Lo que hoy estamos viendo en España se parece mucho a ese paisaje. Si una riada brutal pudo matar a más de doscientas personas en Valencia, fue porque no se habían ejecutado las decisiones necesarias para prevenirlo; si hoy el fuego devora más de cien mil hectáreas, es porque no se han tomado las medidas de precaución precisas. Pero es que la mecánica de la decisión política ya no obedece a esos criterios. En vez de eso, el poder elude su responsabilidad material e inventa un relato de carácter casi religioso: la emergencia climática, que por su carácter cósmico, inasible, exonera de culpa al gobernante y, al mismo tiempo, contribuye a afianzar los poderosísimos intereses de la industria y sus multimillonarias inversiones. Nadie parece preguntarse lo obvio: incluso si la emergencia climática fuera real, ¿por qué nadie ha tomado medidas preventivas?

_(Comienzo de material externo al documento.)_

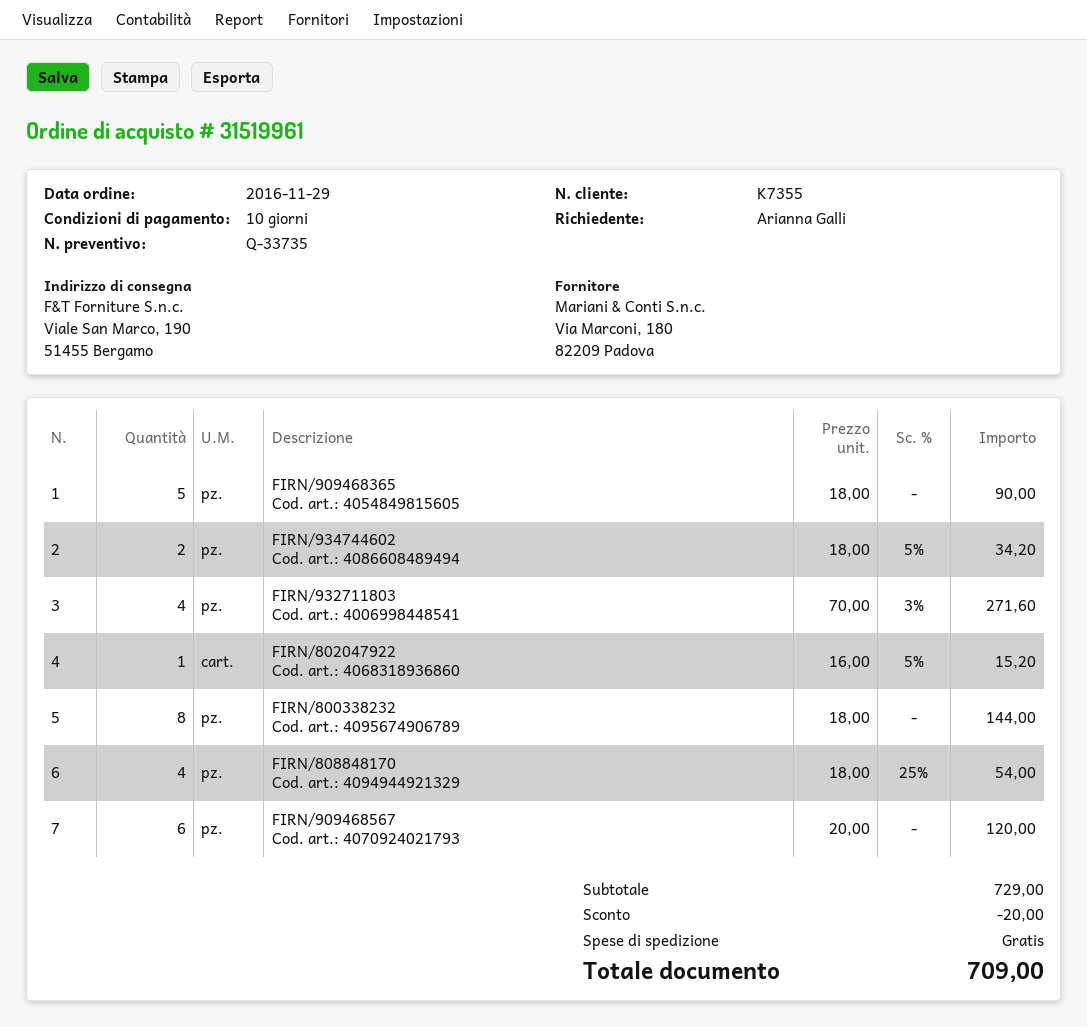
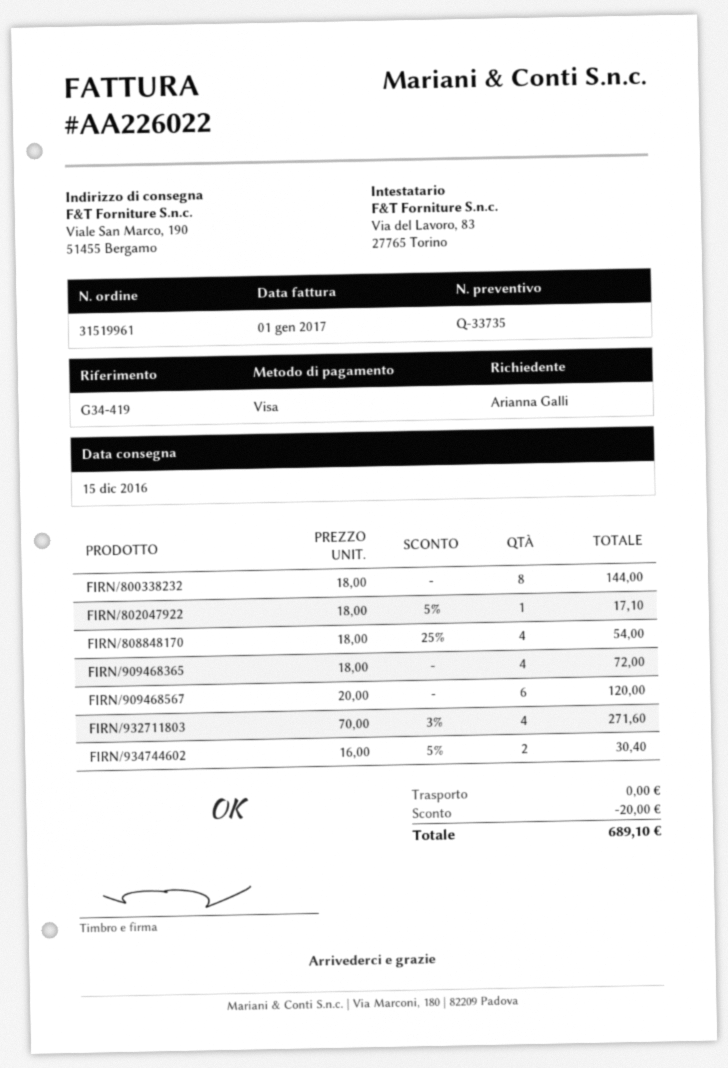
FIRN/909468365: 5 x 18.00 = 90.00 -> 4 x 18.00 = 72.00
FIRN/934744602: 2 x 18.00 - 5% = 34.20 -> 2 x 16.00 - 5% = 30.40
FIRN/802047922: 1 x 16.00 - 5% = 15.20 -> 1 x 18.00 - 5% = 17.10
total: 709.00 -> 689.10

Más aún: si realmente existiera una emergencia climática, ¿no sería más lógico actuar para paliar sus efectos limpiando cauces, desbrozando montes, etc.? No: en la lógica «política» actual, de lo que se trata es precisamente de justificar que no se hayan tomado esas decisiones. Porque la política está al servicio de otras cosas.
En realidad, es la dinámica natural de toda oligarquía: los intereses de los agentes privados suplantan por completo al interés público. Digámoslo más claro. Los grupos de interés organizados en torno a la transición energética dictan políticas autodenominadas de «protección» de la naturaleza y «lucha» contra un supuesto cambio climático. Esas políticas contribuyen a agudizar los efectos de los desastres naturales, desastres que, por otra parte, con frecuencia coinciden con los intereses de esos grupos. Para que nadie se haga las preguntas elementales, se impone un discurso que pone la responsabilidad en instancias inalcanzables («el planeta»), de modo que los responsables políticos dejan de ser responsables y, al mismo tiempo, se garantiza que esas políticas no cambien. La connivencia de los medios de comunicación oficiales (públicos o privados, lo mismo da) hace el resto. Los criterios clásicos de la acción política dejan de tener sentido. La propia polis se desvanece —calcinada— en beneficio de los nuevos amos.